Problem to work on:
Pictures are not part of the copy. Reproduce all the records exactly.

Before-and-after change data:
=====

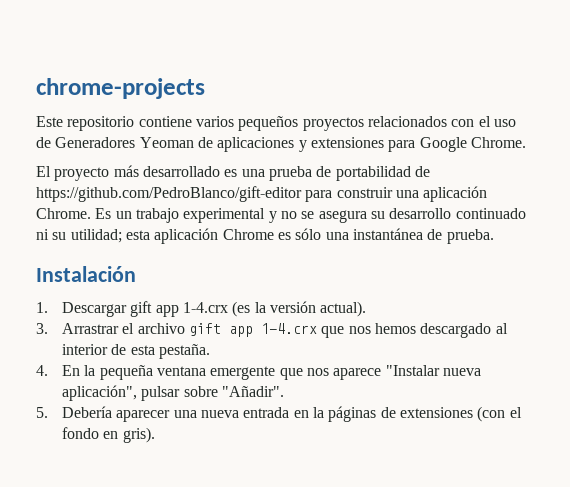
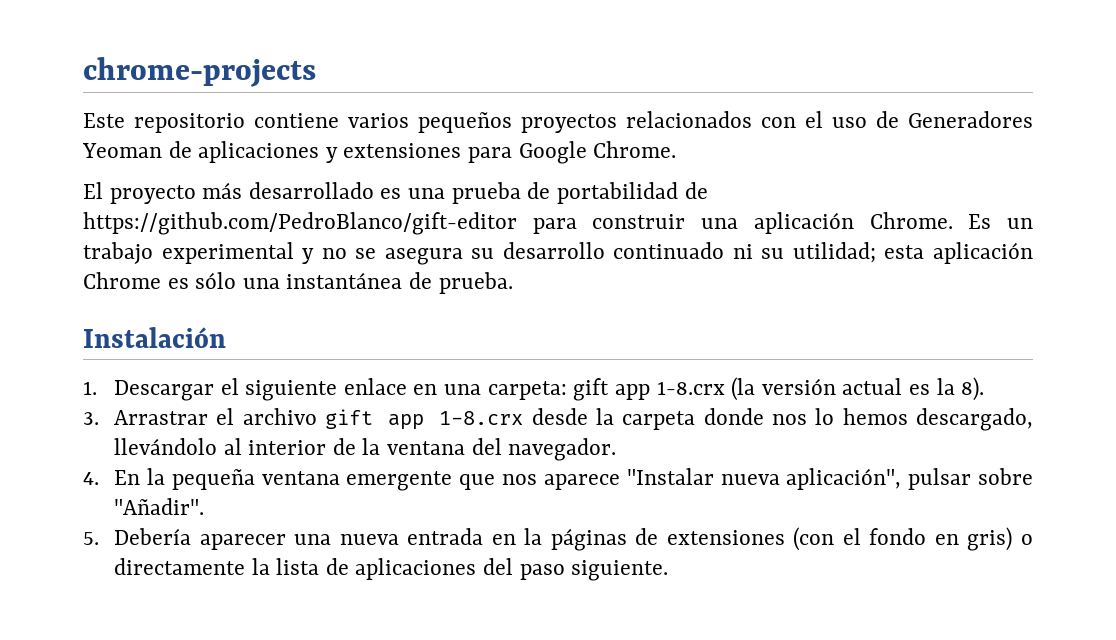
[130,301,367,317] gift app 1-4.crx (es la versión actual). -> [220,377,985,401] el siguiente enlace en una carpeta: gift app 1-8.crx (la versión actual es la 8).
[261,323,508,338] [62,344,211,359] 1-4.crx que nos hemos descargado al interior de esta pestaña. -> [439,408,1033,431] [114,438,617,461] 1-8.crx desde la carpeta donde nos lo hemos descargado, llevándolo al interior de la ventana del navegador.
[122,427,155,443] gris). -> [967,527,1033,551] [114,558,669,581] gris) o directamente la lista de aplicaciones del paso siguiente.

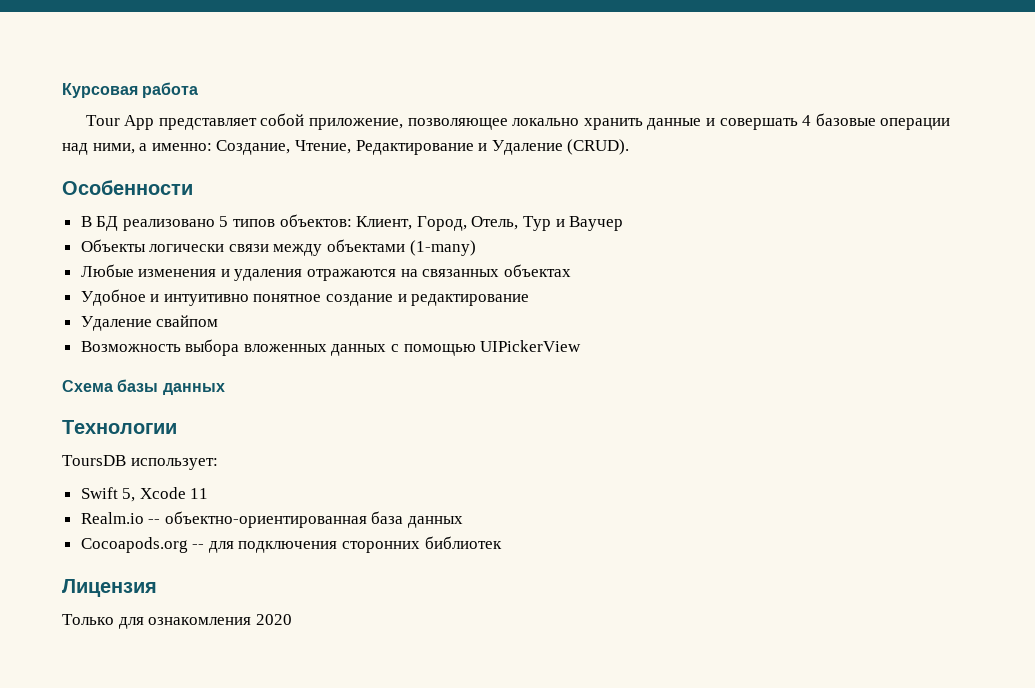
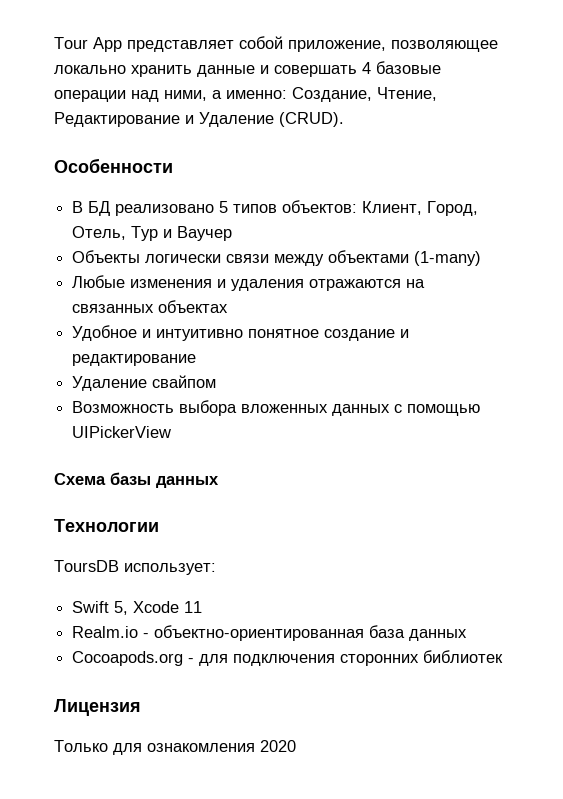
[62,82,199,98] Курсовая работа // -> (54, 43) none
[148,519,161,524] -- -> [143,633,150,638] -
[192,544,205,549] -- -> [188,658,195,663] -

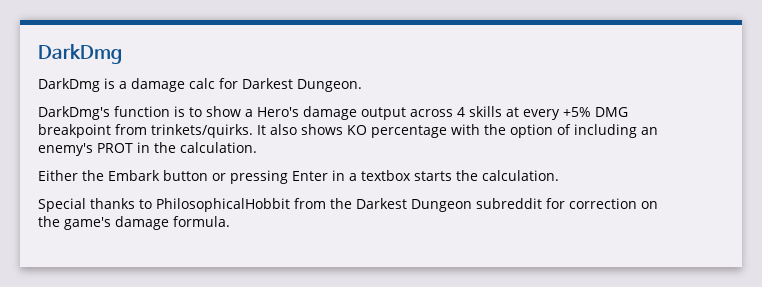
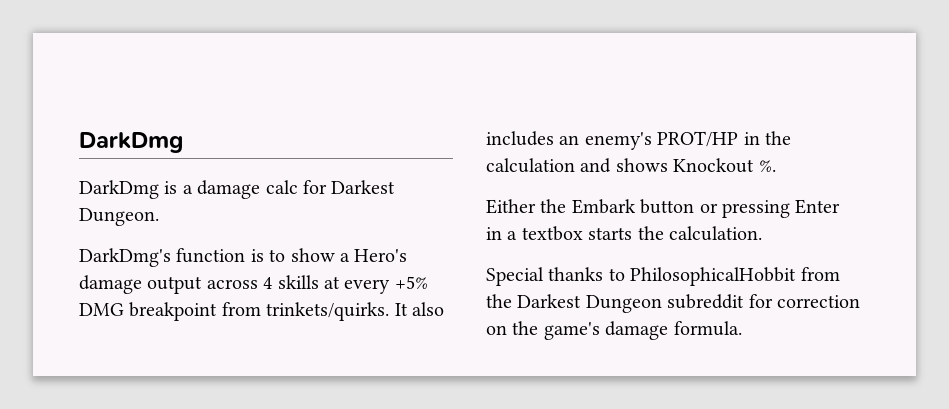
[301,124,637,138] shows KO percentage with the option of including -> [486,131,554,146] includes
[97,143,133,153] PROT -> [657,131,739,147] PROT/HP
[180,142,257,153] calculation. -> [486,158,776,173] calculation and shows Knockout %.

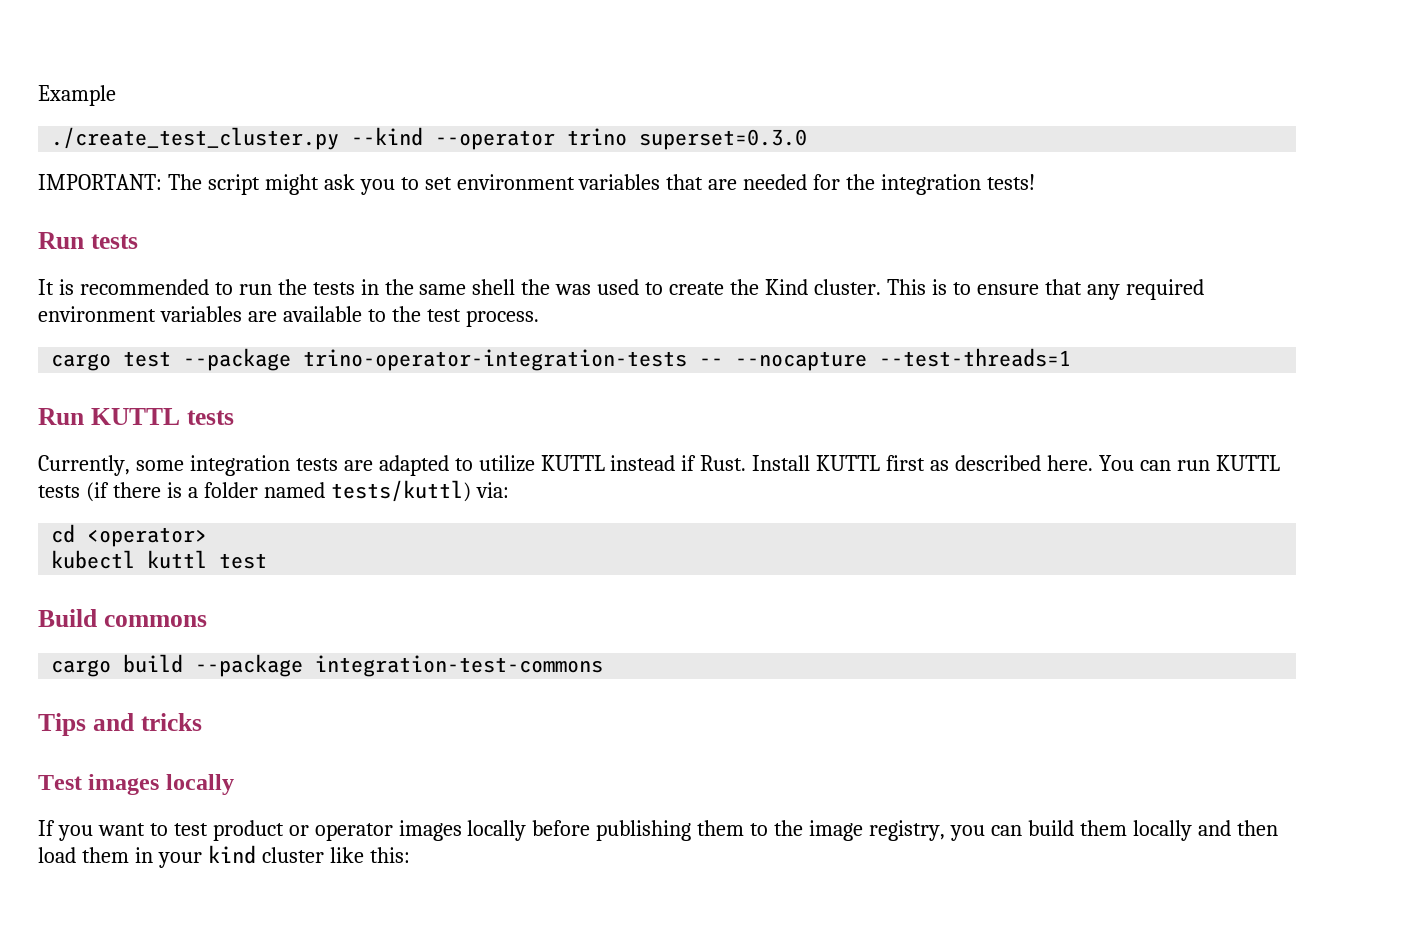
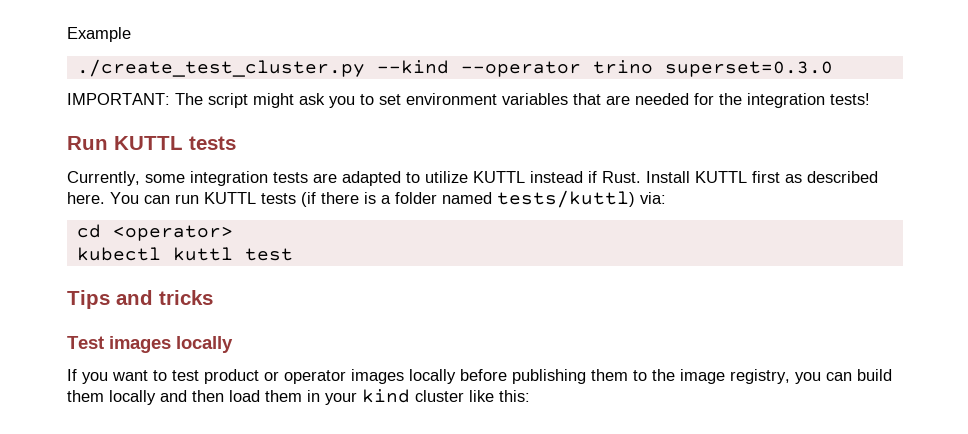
[38,232,138,249] [38,279,1204,300] [38,306,539,327] [51,348,1072,371] // Run tests // It is recommended to run the tests in the same shell the was used to create the Kind cluster. This is to ensure that any required environment variables are available to the test process. // cargo test --package trino-operator-integration-tests -- --nocapture --test-threads=1 -> (870, 99) none
[38,609,207,627] [51,654,604,677] // Build commons // cargo build --package integration-test-commons -> (293, 254) none

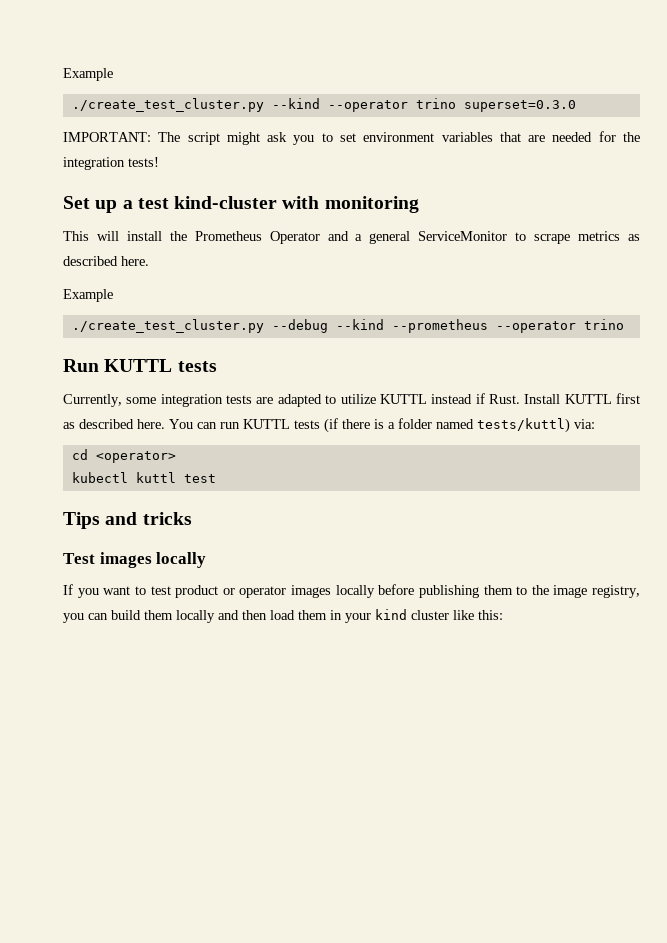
(870, 99) none -> [63,196,419,213] [63,231,640,244] [63,256,149,266] [63,289,113,302] [71,319,624,333] // Set up a test kind-cluster with monitoring // This will install the Prometheus Operator and a general ServiceMonitor to scrape metrics as described here. // Example // ./create_test_cluster.py --debug --kind --prometheus --operator trino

=====

Answer space:
[130,301,367,317] gift app 1-4.crx (es la versión actual). -> [220,377,985,401] el siguiente enlace en una carpeta: gift app 1-8.crx (la versión actual es la 8).
[261,323,508,338] [62,344,211,359] 1-4.crx que nos hemos descargado al interior de esta pestaña. -> [439,408,1033,431] [114,438,617,461] 1-8.crx desde la carpeta donde nos lo hemos descargado, llevándolo al interior de la ventana del navegador.
[122,427,155,443] gris). -> [967,527,1033,551] [114,558,669,581] gris) o directamente la lista de aplicaciones del paso siguiente.

[62,82,199,98] Курсовая работа // -> (54, 43) none
[148,519,161,524] -- -> [143,633,150,638] -
[192,544,205,549] -- -> [188,658,195,663] -

[301,124,637,138] shows KO percentage with the option of including -> [486,131,554,146] includes
[97,143,133,153] PROT -> [657,131,739,147] PROT/HP
[180,142,257,153] calculation. -> [486,158,776,173] calculation and shows Knockout %.

[38,232,138,249] [38,279,1204,300] [38,306,539,327] [51,348,1072,371] // Run tests // It is recommended to run the tests in the same shell the was used to create the Kind cluster. This is to ensure that any required environment variables are available to the test process. // cargo test --package trino-operator-integration-tests -- --nocapture --test-threads=1 -> (870, 99) none
[38,609,207,627] [51,654,604,677] // Build commons // cargo build --package integration-test-commons -> (293, 254) none

(870, 99) none -> [63,196,419,213] [63,231,640,244] [63,256,149,266] [63,289,113,302] [71,319,624,333] // Set up a test kind-cluster with monitoring // This will install the Prometheus Operator and a general ServiceMonitor to scrape metrics as described here. // Example // ./create_test_cluster.py --debug --kind --prometheus --operator trino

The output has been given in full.